(Data to process begins)

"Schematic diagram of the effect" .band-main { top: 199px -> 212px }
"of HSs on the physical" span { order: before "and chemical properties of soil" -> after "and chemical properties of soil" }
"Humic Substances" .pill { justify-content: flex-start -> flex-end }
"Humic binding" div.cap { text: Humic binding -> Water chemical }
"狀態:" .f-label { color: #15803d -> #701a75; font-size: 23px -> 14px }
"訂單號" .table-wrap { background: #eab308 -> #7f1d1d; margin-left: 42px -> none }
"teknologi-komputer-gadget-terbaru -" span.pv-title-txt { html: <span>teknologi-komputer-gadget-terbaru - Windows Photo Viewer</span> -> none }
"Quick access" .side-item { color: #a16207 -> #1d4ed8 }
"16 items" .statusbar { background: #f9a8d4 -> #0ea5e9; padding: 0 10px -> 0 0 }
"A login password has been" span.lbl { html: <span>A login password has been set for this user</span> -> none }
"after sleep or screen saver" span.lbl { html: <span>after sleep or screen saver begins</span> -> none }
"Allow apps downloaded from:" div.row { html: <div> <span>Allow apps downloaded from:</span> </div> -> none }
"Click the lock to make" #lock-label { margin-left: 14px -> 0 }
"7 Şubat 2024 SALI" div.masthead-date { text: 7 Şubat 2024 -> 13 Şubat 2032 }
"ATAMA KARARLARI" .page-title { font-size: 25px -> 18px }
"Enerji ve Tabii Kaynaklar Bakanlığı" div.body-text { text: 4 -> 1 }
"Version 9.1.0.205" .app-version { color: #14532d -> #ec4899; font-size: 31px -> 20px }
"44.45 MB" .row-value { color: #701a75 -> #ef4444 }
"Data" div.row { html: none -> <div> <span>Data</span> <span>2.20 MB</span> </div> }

(Data to process ends)

• Task brief
Copy out the lines of the records above in which the string "span" appears.

• Response box
"of HSs on the physical" span { order: before "and chemical properties of soil" -> after "and chemical properties of soil" }
"teknologi-komputer-gadget-terbaru -" span.pv-title-txt { html: <span>teknologi-komputer-gadget-terbaru - Windows Photo Viewer</span> -> none }
"A login password has been" span.lbl { html: <span>A login password has been set for this user</span> -> none }
"after sleep or screen saver" span.lbl { html: <span>after sleep or screen saver begins</span> -> none }
"Allow apps downloaded from:" div.row { html: <div> <span>Allow apps downloaded from:</span> </div> -> none }
"Data" div.row { html: none -> <div> <span>Data</span> <span>2.20 MB</span> </div> }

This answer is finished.